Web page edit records
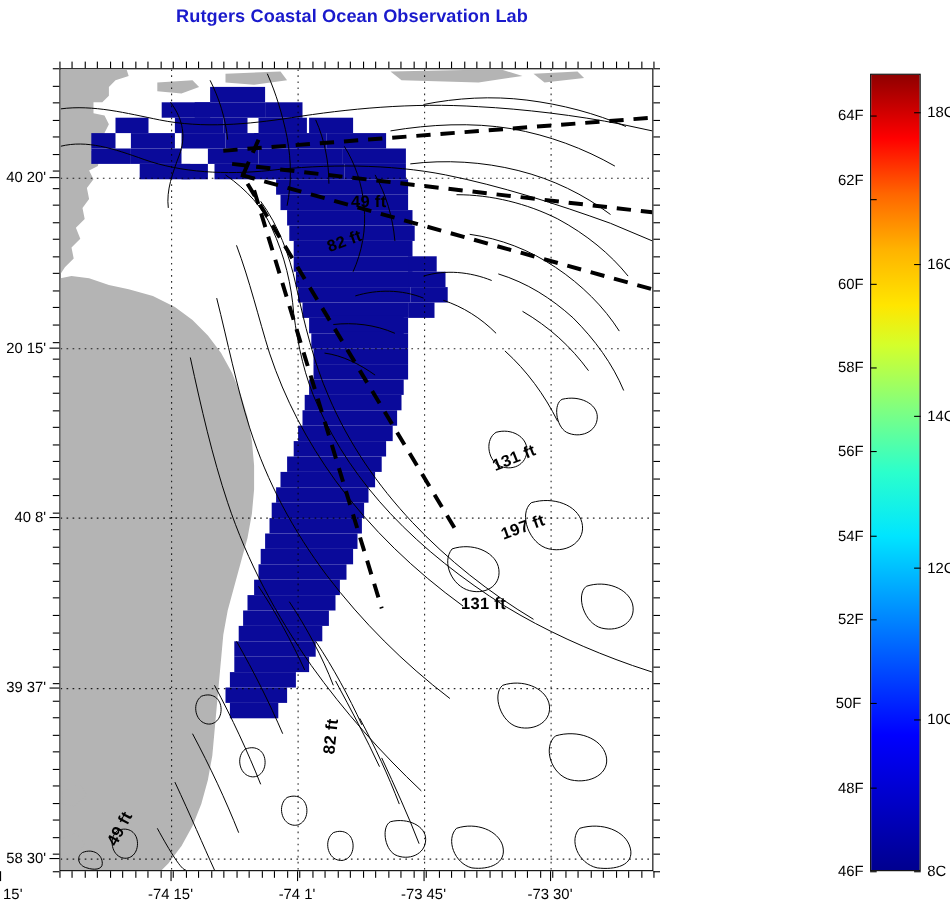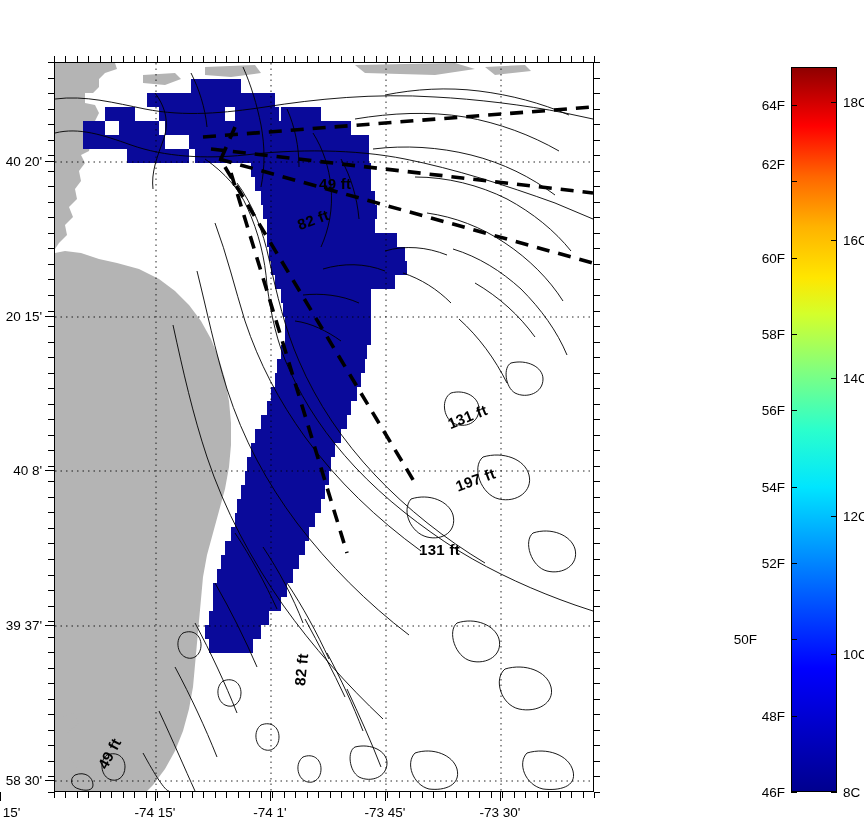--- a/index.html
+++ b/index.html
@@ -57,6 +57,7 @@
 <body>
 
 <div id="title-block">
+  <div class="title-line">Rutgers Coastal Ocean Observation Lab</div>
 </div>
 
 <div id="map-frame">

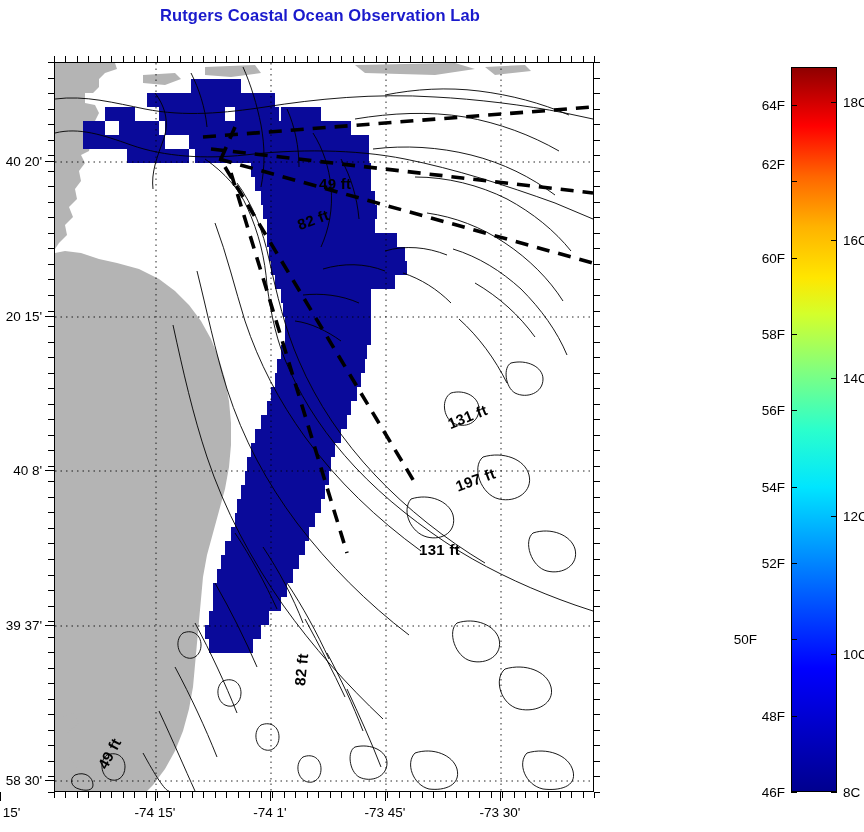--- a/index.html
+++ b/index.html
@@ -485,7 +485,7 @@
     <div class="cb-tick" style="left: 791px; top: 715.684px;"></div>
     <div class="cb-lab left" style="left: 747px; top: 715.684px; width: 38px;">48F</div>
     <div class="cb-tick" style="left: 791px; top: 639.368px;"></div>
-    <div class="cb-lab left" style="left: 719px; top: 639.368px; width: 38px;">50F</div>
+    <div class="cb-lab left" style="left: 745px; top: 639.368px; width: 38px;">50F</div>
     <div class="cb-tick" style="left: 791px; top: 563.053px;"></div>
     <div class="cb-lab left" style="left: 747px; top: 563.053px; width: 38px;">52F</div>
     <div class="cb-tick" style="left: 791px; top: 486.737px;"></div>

* _Task item_:
Look above for the line containing "747px; top: 715.684px;", then transcribe it and all lines after it through the last, exactly and with nothing else.

* _Result of the task_:
     <div class="cb-lab left" style="left: 747px; top: 715.684px; width: 38px;">48F</div>
     <div class="cb-tick" style="left: 791px; top: 639.368px;"></div>
-    <div class="cb-lab left" style="left: 719px; top: 639.368px; width: 38px;">50F</div>
+    <div class="cb-lab left" style="left: 745px; top: 639.368px; width: 38px;">50F</div>
     <div class="cb-tick" style="left: 791px; top: 563.053px;"></div>
     <div class="cb-lab left" style="left: 747px; top: 563.053px; width: 38px;">52F</div>
     <div class="cb-tick" style="left: 791px; top: 486.737px;"></div>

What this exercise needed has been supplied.